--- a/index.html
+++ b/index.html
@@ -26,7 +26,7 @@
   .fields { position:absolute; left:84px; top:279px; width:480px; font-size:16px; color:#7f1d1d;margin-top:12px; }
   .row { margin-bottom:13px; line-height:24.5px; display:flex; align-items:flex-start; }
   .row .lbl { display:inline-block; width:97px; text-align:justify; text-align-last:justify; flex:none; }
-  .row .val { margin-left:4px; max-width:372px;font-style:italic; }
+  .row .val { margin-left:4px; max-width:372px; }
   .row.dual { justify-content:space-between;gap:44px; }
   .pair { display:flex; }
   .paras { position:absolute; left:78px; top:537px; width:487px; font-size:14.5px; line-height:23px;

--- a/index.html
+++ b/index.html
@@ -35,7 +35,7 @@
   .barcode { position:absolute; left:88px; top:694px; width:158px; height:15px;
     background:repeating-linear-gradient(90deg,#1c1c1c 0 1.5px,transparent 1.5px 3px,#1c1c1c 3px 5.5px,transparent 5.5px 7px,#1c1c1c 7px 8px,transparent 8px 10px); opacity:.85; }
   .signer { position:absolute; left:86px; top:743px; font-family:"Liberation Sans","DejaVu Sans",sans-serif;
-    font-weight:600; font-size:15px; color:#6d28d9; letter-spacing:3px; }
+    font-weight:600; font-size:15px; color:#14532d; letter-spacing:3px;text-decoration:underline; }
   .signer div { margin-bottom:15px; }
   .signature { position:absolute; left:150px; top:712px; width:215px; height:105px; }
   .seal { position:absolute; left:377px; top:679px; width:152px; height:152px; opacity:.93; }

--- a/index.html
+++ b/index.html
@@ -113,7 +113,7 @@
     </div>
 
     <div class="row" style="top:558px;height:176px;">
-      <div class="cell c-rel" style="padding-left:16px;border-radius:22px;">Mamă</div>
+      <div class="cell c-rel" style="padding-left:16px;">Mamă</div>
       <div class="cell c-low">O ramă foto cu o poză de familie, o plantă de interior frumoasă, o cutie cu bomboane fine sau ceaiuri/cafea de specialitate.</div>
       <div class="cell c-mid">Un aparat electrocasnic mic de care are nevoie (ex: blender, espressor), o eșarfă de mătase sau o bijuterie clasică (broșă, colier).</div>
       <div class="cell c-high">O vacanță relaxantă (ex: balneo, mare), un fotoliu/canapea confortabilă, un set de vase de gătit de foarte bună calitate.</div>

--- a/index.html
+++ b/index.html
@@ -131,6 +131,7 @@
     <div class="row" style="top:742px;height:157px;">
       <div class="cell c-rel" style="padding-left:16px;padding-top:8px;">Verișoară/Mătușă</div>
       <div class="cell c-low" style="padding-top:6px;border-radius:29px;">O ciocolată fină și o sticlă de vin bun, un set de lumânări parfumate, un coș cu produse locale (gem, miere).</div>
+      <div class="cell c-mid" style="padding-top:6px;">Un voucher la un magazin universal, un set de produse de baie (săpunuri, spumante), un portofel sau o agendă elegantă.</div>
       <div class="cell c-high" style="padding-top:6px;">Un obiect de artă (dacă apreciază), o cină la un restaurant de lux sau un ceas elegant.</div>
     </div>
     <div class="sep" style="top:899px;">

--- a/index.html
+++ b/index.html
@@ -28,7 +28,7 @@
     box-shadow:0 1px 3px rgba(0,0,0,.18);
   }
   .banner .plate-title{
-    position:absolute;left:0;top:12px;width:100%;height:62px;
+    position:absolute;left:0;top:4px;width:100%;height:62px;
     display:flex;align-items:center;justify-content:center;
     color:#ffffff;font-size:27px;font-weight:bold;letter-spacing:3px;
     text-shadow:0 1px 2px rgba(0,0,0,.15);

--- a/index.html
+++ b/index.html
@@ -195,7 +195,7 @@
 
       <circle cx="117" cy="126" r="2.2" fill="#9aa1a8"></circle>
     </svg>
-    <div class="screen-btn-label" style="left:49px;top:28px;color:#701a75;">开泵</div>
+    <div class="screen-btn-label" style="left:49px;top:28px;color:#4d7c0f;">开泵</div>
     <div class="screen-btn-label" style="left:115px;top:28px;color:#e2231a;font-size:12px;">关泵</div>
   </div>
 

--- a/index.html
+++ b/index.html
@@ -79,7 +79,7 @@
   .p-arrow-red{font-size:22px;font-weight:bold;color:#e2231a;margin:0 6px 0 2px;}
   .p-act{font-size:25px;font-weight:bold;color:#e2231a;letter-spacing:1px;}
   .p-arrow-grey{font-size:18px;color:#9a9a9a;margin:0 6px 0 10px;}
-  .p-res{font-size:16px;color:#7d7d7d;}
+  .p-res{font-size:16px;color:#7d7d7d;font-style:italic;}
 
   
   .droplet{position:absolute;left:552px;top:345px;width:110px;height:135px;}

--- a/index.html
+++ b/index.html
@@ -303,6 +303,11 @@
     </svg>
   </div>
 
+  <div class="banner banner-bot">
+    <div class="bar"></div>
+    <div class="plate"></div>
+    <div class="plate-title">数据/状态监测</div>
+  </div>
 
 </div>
========================
WHAT TO PRODUCE → The lines holding the word "rgba" are the answer. Pull them out of the records and copy them.

ANSWER SPACE →
     box-shadow:0 1px 3px rgba(0,0,0,.18);
     text-shadow:0 1px 2px rgba(0,0,0,.15);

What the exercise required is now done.